● WHAT TO WORK ON
Pictures within the data are to be left out; everything else must be reproduced exactly.

● RECORDS TO USE
***
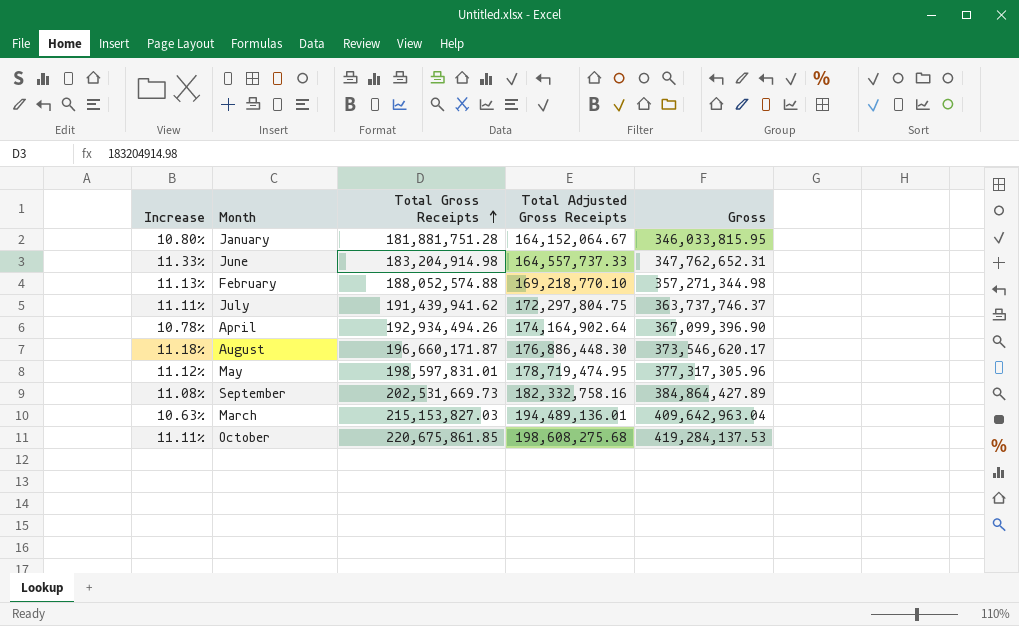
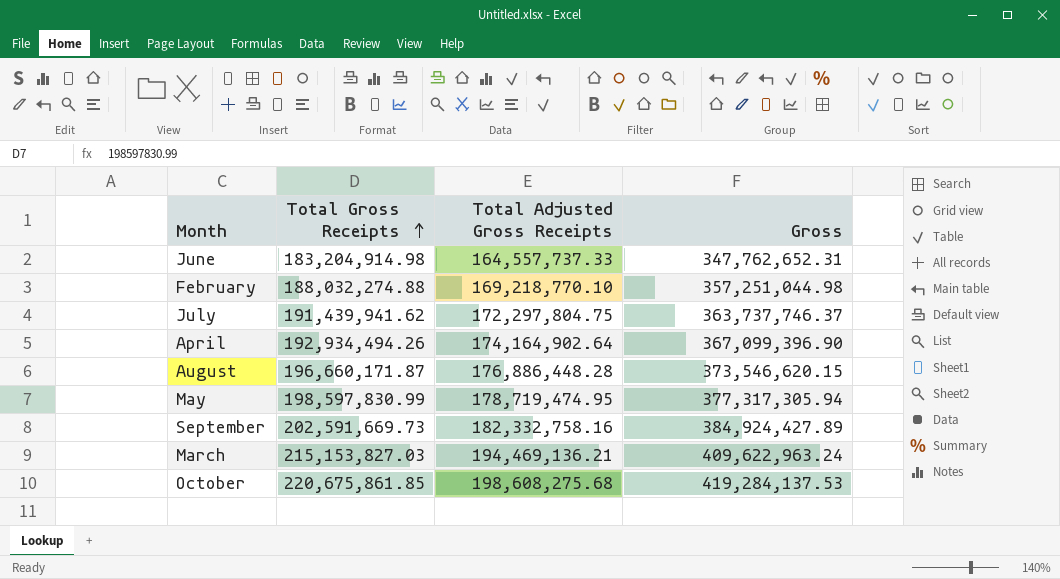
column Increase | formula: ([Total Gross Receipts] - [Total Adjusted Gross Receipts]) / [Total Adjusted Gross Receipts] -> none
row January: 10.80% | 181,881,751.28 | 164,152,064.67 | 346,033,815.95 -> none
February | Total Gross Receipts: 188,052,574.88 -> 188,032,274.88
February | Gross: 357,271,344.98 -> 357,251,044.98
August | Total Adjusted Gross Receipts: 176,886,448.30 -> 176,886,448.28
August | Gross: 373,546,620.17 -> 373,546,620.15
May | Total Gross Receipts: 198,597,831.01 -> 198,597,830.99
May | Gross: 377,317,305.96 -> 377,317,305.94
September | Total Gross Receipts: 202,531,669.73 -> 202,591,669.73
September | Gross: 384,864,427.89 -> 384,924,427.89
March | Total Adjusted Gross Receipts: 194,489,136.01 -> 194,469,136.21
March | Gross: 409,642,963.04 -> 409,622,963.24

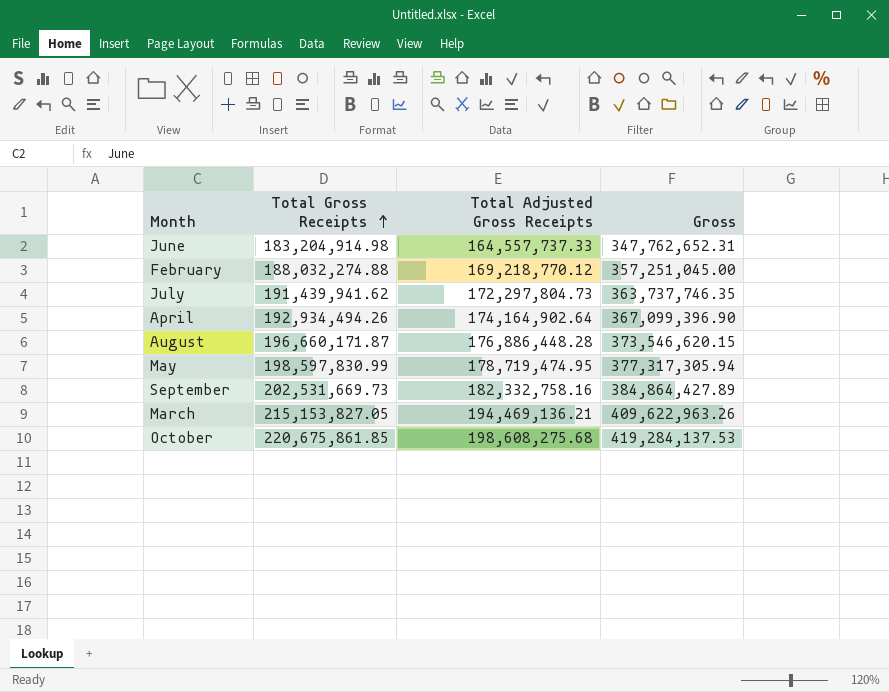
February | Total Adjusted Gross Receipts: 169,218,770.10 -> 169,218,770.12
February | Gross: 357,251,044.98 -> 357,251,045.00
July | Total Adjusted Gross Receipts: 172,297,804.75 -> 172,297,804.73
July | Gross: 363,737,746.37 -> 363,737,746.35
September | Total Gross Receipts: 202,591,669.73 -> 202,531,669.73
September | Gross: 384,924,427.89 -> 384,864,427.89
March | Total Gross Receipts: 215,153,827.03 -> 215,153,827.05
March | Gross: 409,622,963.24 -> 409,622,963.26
***
● EXERCISE RESPONSE
column Increase | formula: ([Total Gross Receipts] - [Total Adjusted Gross Receipts]) / [Total Adjusted Gross Receipts] -> none
row January: 10.80% | 181,881,751.28 | 164,152,064.67 | 346,033,815.95 -> none
February | Total Gross Receipts: 188,052,574.88 -> 188,032,274.88
February | Gross: 357,271,344.98 -> 357,251,044.98
August | Total Adjusted Gross Receipts: 176,886,448.30 -> 176,886,448.28
August | Gross: 373,546,620.17 -> 373,546,620.15
May | Total Gross Receipts: 198,597,831.01 -> 198,597,830.99
May | Gross: 377,317,305.96 -> 377,317,305.94
September | Total Gross Receipts: 202,531,669.73 -> 202,591,669.73
September | Gross: 384,864,427.89 -> 384,924,427.89
March | Total Adjusted Gross Receipts: 194,489,136.01 -> 194,469,136.21
March | Gross: 409,642,963.04 -> 409,622,963.24

February | Total Adjusted Gross Receipts: 169,218,770.10 -> 169,218,770.12
February | Gross: 357,251,044.98 -> 357,251,045.00
July | Total Adjusted Gross Receipts: 172,297,804.75 -> 172,297,804.73
July | Gross: 363,737,746.37 -> 363,737,746.35
September | Total Gross Receipts: 202,591,669.73 -> 202,531,669.73
September | Gross: 384,924,427.89 -> 384,864,427.89
March | Total Gross Receipts: 215,153,827.03 -> 215,153,827.05
March | Gross: 409,622,963.24 -> 409,622,963.26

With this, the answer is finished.